La sportive que l’on me confie ressemble comme deux gouttes d’eau à sa grande soeur R-One prêtée à mon collègue Jimmy quelques semaines auparavant. La bête bleue et blanche montée sur des jantes dorées est impressionnante. L’entrée d’air entre les deux phares annonce la couleur sur le modèle libre. Elle ne doit être que décorative pour la version bridée à 34cv.
Sur chaque flanc court une arrête ponctuée d’ouvertures laissant entrevoir le coeur de la machine. La liaison entre les phares et les côtés est d’une forme très travaillée, nettement inspirée d’un manga. La partie arrière semble dessinée en deux fois ; alors qu’elle est assez large, la R6 arbore un arrière qui semble fin. La forme du réservoir est, à mon avis, encore plus orientée position du pilote que sur une autre sportive du même segment. Les pilotes de grande taille devraient y trouver leur compte.
L’instrumentation de bord est superbe, un grand compte-tours à aiguille qui monte très haut, un shift light ; que je n’ai malheureusement vu s’allumer qu’à l’initialisation, un afficheur digital de vitesse. Je ne comprends pas pourquoi l’on commercialise encore des motos avec un simple témoin de réserve d’essence. Selon comment on roule, il peut bien vite s’allumer et on ne sait pas trop quelle est la distance restante.
Les rétroviseurs n’ont, comme souvent, pas l’air d’appartenir à la moto. Bien que disgracieux, ils offrent, sur la YZF-R6, une excellente vision arrière. Si vous vous cachez derrière la bulle sur autoroute, faute de réglages, il vous faudra lever un peu la tête pour discerner correctement ce qui se passe derrière vous.
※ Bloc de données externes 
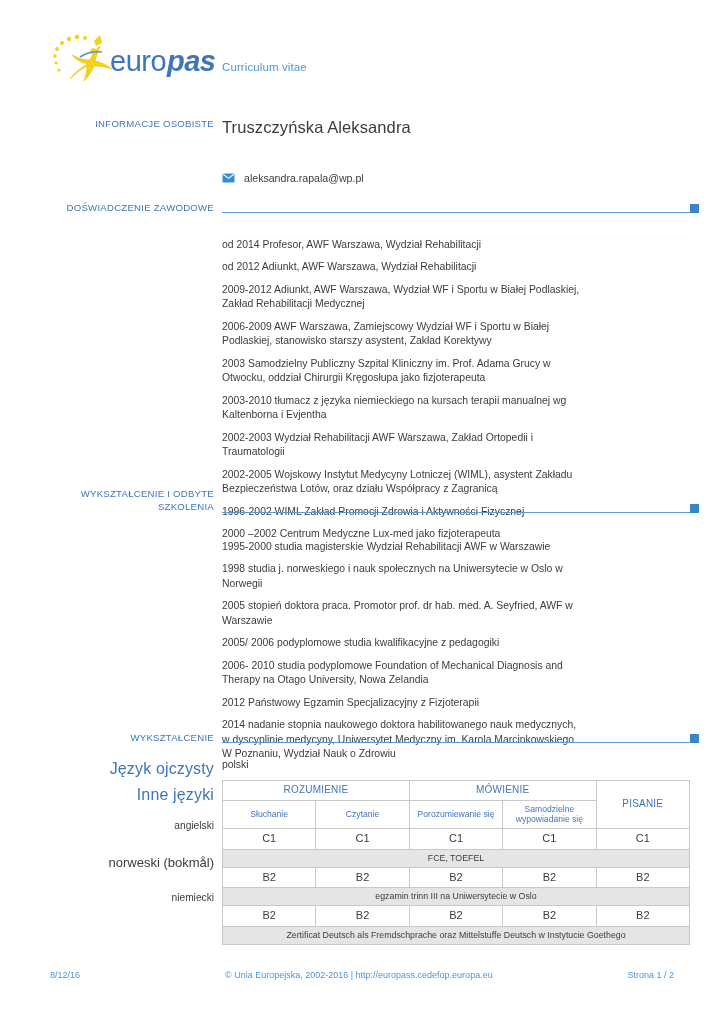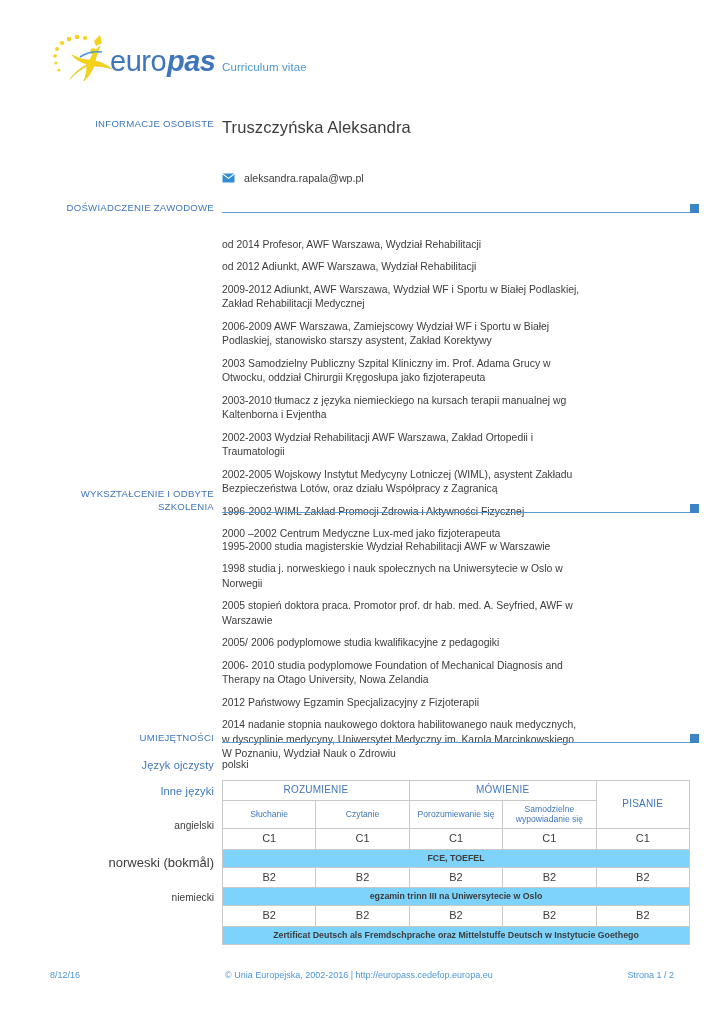--- a/index.html
+++ b/index.html
@@ -50,21 +50,21 @@
   .row {
     position: relative;
     display: flex;
     width: 581px;
   }
   .label-col {
     width: 218px;
     flex: 0 0 218px;
     text-align: right;
     padding-right: 4px;
-    font-size: 11px;
+    font-size: 16px;
     color: #3f76bb;
     letter-spacing: 0.15px;
     line-height: 1.35;
   }
   .label-col.caps {
     font-size: 9.6px;
     letter-spacing: 0.25px;
   }
   .content-col {
     flex: 1 1 auto;
@@ -167,25 +167,24 @@
     font-size: 8.6px;
     letter-spacing: 0;
     height: 24px;
   }
   .lang-table td.level {
     color: #3c3c3b;
     font-size: 11px;
     height: 20px;
   }
   .lang-table td.cert {
-    background: #7dd3fc;
+    background: #e5e5e5;
     color: #3c3c3b;
     font-size: 8.8px;
     height: 17px;
-    font-weight: bold;
   }
 
   
   .footer {
     position: absolute;
     left: 0;
     bottom: 38px;
     width: 724px;
     height: 16px;
     font-size: 9px;
@@ -293,21 +292,21 @@
       <div class="entry">1998 studia j. norweskiego i nauk społecznych na Uniwersytecie w Oslo w Norwegii</div>
       <div class="entry">2005 stopień doktora praca. Promotor prof. dr hab. med. A. Seyfried, AWF w Warszawie</div>
       <div class="entry">2005/ 2006 podyplomowe studia kwalifikacyjne z pedagogiki</div>
       <div class="entry">2006- 2010 studia podyplomowe Foundation of Mechanical Diagnosis and Therapy na Otago University, Nowa Zelandia</div>
       <div class="entry">2012 Państwowy Egzamin Specjalizacyjny z Fizjoterapii</div>
       <div class="entry">2014 nadanie stopnia naukowego doktora habilitowanego nauk medycznych, w dyscyplinie medycyny, Uniwersytet Medyczny im. Karola Marcinkowskiego W Poznaniu, Wydział Nauk o Zdrowiu</div>
     </div>
   </div>
 
   <div class="section-head" style="position:absolute; left:0; top:732px;">
-    <div class="label-col caps">UMIEJĘTNOŚCI</div>
+    <div class="label-col caps">WYKSZTAŁCENIE</div>
     <div class="rule-wrap">
       <div class="rule-line"></div>
       <div class="rule-sq"></div>
     </div>
   </div>
 
   <div class="row" style="position:absolute; left:0; top:758px;">
     <div class="label-col">Język ojczysty</div>
     <div class="content-col plain-val">polski</div>
   </div>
Avec quelques recherches et essais, les rétros seront bien placés, quelle que soit votre position.
La fourche dorée, totalement réglable par de belles vis bleues, travaille très bien pour absorber les petites imperfections de la route. Les bosses ne sont, elles, pas entièrement gommées, mais vous garderez aisément le contrôle. La suspension arrière, elle, est aussi réglable, ce qui confère au bras oscillant un comportement à la carte. Je trouve le réglage d’origine pas assez souple pour le confort, mais, vous le lirez plus loin, cette souplesse semble laisser assez de liberté à la roue arrière pour chercher sa place. A vous de choisir entre confort et efficacité.
La maniabilité à basse vitesse est très restreinte, la faute aux demi-guidons bracelets et au manque de couple pour faire bouger la machine en douceur. Je ne me risquerais pas à passer l’examen de conduite avec cette sportive. Ce point fait partie des règles du jeu lorsqu’on achète une R6 dans le but de passer son permis.
Une fois lancée, ses qualités dynamiques n’ont pas mis longtemps à me convaincre de son efficacité. Cependant, le freinage s’avère assez light et le frein moteur, bien que suffisant, rend la relance difficile à cause du couple limité une fois redescendu en régime moteur.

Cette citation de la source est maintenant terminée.